We observed that patches excised from KCN-treated neurons had a high incidence of a small conductance channel. This result is consistent with observations from previous studies where small conductance channels were also detected in postischemic, albeit not preconditioned, neurons (Tsubokawa et al., 1995; Zhang et al., 1997). In addition, the increased presence of these small conductance channels would be consistent with investigations showing a rapid up-regulation of the NR2C NMDA receptor subunit during hypoxia/ischemia (Perez-Velazquez and Zhang, 1994; Small et al., 1997). Recombinant NR2C-containing receptors generally have smaller conductances than those assembled with either NR2A or NR2B (Brimecombe et al., 1997). Hence, the functional expression of NR2C-containing channels could, in theory, be used as a neuroprotective strategy by the cell (Boeckman and Aizenman, 1996). These receptors not only have smaller conductances, but also have lower Ca²⁺ permeability compared with other subunit configurations (Burnashev et al., 1995), and their functional expression is the only nonlethal combination in nonneuronal cells (Boeckman and Aizenman, 1996). Because NMDA receptors assembled with NR2C have also been shown to have lower sensitivity to extracellular Mg²⁺ block (Monyer et al., 1994; Takahashi et al., 1996), we tested whether Mg²⁺ sensitivity was altered in NMDA-induced whole-cell responses in neurons previously exposed to KCN. Surprisingly, the level of block produced by this cation increased, rather than decreased. Although this finding would be inconsistent with the aforementioned hypothesis, it is consistent with the fact that NR2C message was barely detectable under any conditions in our cultures. The significance, or mechanism, behind the increased appearance of the small conductance channel in KCN-treated neurons is unclear, as is its potential role in the neuroprotection observed.
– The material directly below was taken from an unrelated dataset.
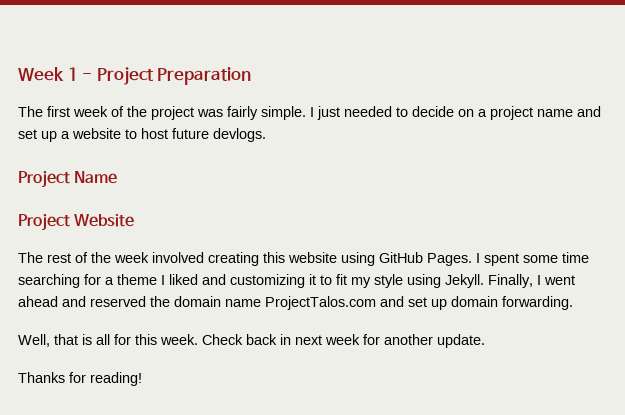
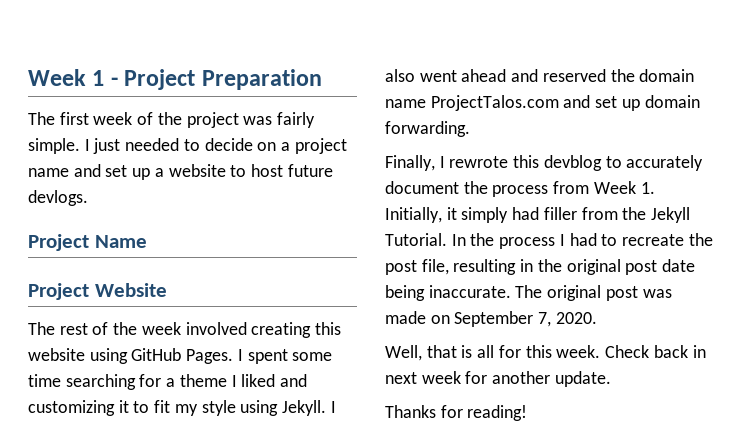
[488,274,541,288] Finally, I -> [330,401,336,413] [385,69,415,82] I also
(573, 303) none -> [385,155,704,171] [385,181,655,197] [385,207,691,223] [385,233,713,249] [385,259,696,275] [385,285,672,301] [385,311,597,327] // Finally, I rewrote this devblog to accurately document the process from Week 1. Initially, it simply had filler from the Jekyll Tutorial. In the process I had to recreate the post file, resulting in the original post date being inaccurate. The original post was made on September 7, 2020.

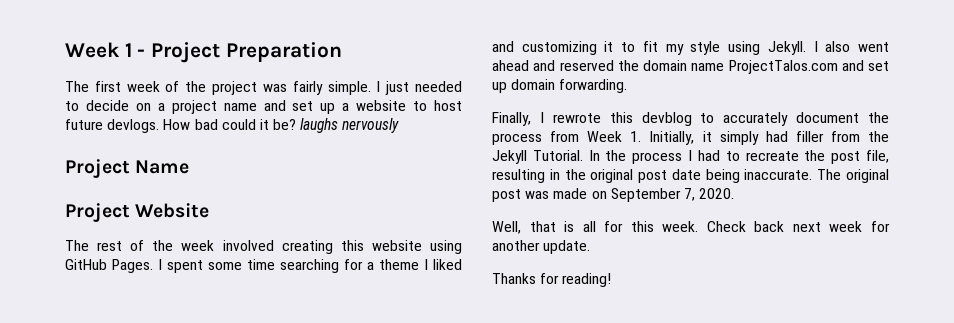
(88, 198) none -> [163,118,400,133] How bad could it be? laughs nervously
[692,345,706,358] in -> (785, 226) none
A correlation between NMDA receptor-mediated extracellular Mg²⁺ block and excitotoxic cell death was recently established. Sakaguchi et al. (1997) evaluated NMDA receptor-channel properties, including Mg²⁺ block, in hippocampal slice preparations at differing stages in culture. Three-week-old cultures became increasingly more resistant to Mg²⁺ block (70 mV) and were concomitantly more susceptible to NMDA receptor-mediated excitotoxicity. Younger cultures, which exhibited a greater sensitivity to Mg²⁺ block, were resistant to NMDA receptor-mediated excitotoxicity in the presence, but not the absence, of extracellular Mg²⁺. Thus, it is conceivable that a relationship exists between the ischemic tolerance induction process and increase in Mg²⁺ block observed here. That is, it may be the result of the activation of subcellular pathways that trigger neuroprotection, including changes in NMDA receptor properties. One such pathway may include a decrease in PKC activity, which has been shown to be protective against glutamate toxicity (Favaron et al., 1990). Moreover, activation of PKC has been shown to result in a decrease of Mg²⁺ block of NMDA receptor channels (Chen and Huang, 1992; Pittaluga et al., 2000). Additional work in this area is currently underway in our laboratory with true ischemia because experiments conducted with PKC activators and phosphatase inhibitors were unsuccessful due to the widespread cytotoxicity induced by these compounds with chemical ischemia. Elucidation of the mechanisms responsible for the changes observed in the NMDA receptor after ischemia could yield novel neuroprotective strategies for disease states where overactivation of this receptor has been implicated.